Sezon tam anlamıyla karabasan gibi geçiyor siyah-beyazlılar için. Akıcı oyun, bol gol pozisyonu ve kora kor mücadele beklentisi içinde olan taraftarların hayal kırıklığı her geçen gün daha da büyüyor. ‘Namağlup tek şampiyon’ apoleti olan takımın 29 maçta aldığı 11 yenilgi, izahı olmayan başlı başına bir skandal. Üçüncülüğü bıraktım, dördüncülük koltuğu bile tehlikeye girdi. Gaziantep FK maçında oyunun başında yapılan zincirleme hatalar sonrası yenik duruma düşmüşsün. Ama reaksiyon veren, yenilgiye isyan eden oyuncuyu ara ki bulasın. Siyah-beyazlı formayı giyen futbolcu güruhunun çoğu ‘Lig bitse de tatile çıksak’ havasında. Her maç sonrası özür dilemek de artık komik gelmeye başladı. Çünkü özür kotasını dolduralı çok oldu.
Sezon başından bu yana Beşiktaş’a hiçbir şey katmayan, sahada devamlı dolaştığı halde hangi kriterle forma giydiğini merak ettiğimiz Cenk Tosun’un tükenmişliğini anlamak için penaltı vuruşuna bakabilirsiniz.
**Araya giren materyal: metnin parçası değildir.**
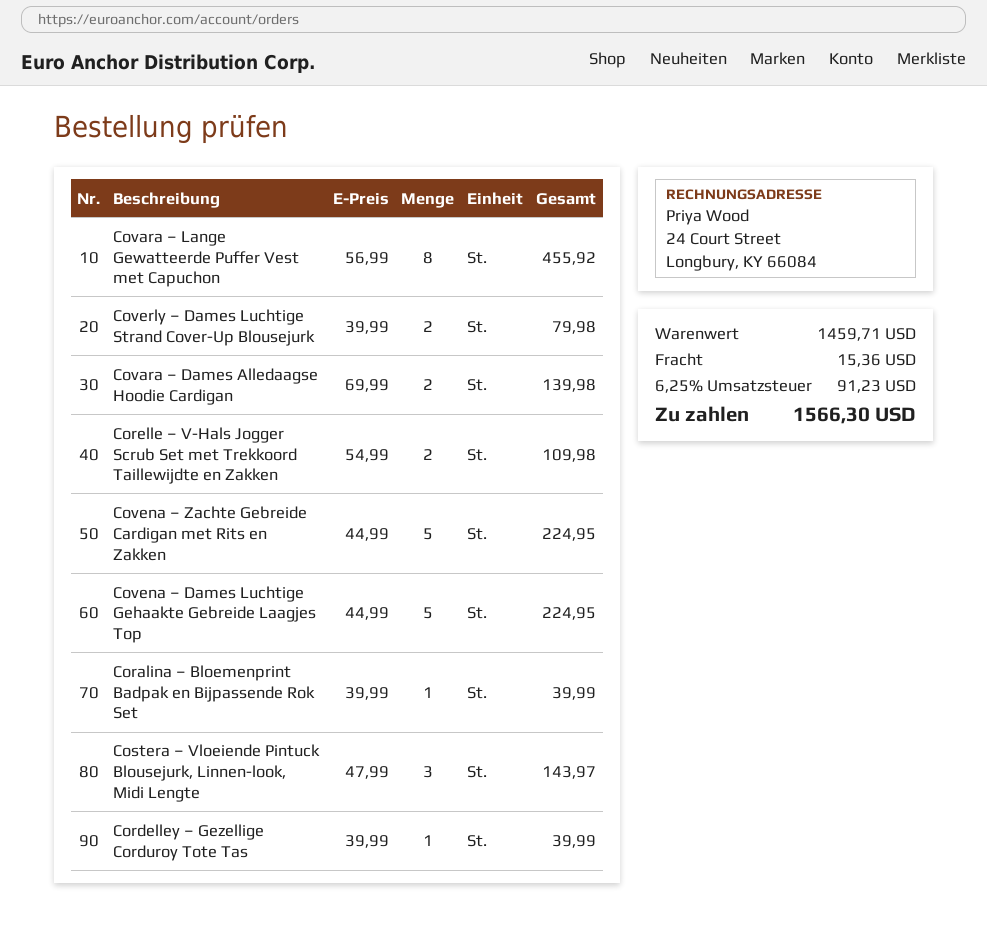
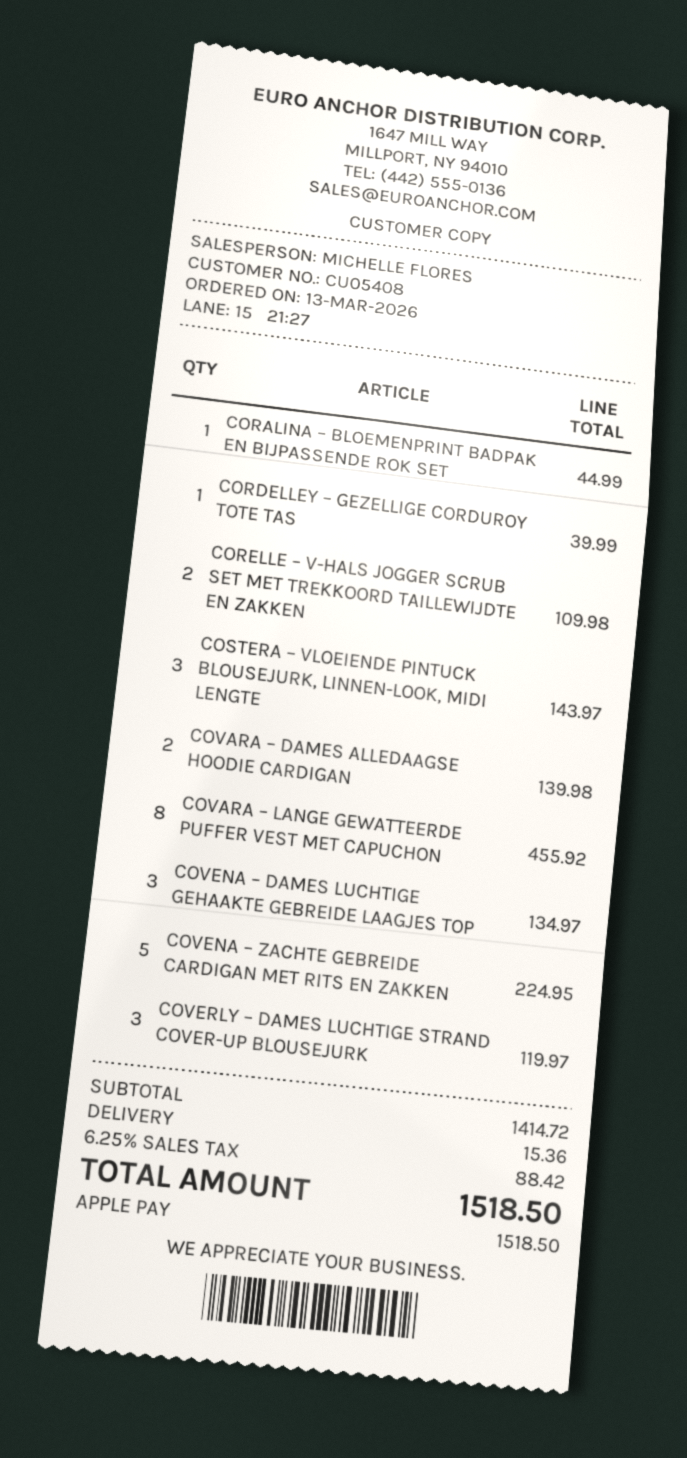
Coverly – Dames Luchtige Strand Cover-Up Blousejurk: 2 for 79.98 -> 3 for 119.97
Covena – Dames Luchtige Gehaakte Gebreide Laagjes Top: 5 for 224.95 -> 3 for 134.97
Coralina – Bloemenprint Badpak en Bijpassende Rok Set: 1 for 39.99 -> 1 for 44.99
subtotal: 1459.71 -> 1414.72
tax: 6.25% = 91.23 -> 6.25% = 88.42
total: 1566.30 -> 1518.50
Fernando Santos’un suyu ısınmaya başladı. Oyun felsefesi büyük takım kodlarına kesinlikle uygun değil. Ligdeki 1.4 puan ortalaması kabul edilemez. Gaziantep FK maçında penaltıyı çıkardığımız zaman gol beklentisi 0.59… Yani hücumdaki ‘kabızlık’ artarak devam ediyor.
Savunma desen o yönünü de beceremeyen bir takım var. Kadronun yetersiz olduğu gerçek, kabul ediyoruz. Ancak Portekizli’nin henüz hiçbir oyuncuya pozitif anlamda dokunuşunu göremedik. Muçi’yi bazı maçlarda kanada hapsetmesiyle Arnavut oyuncuyu üretken olmaktan uzak hale getiriyor. Kısacası Santos’la tünelin ucunda hiç ışık görünmüyor.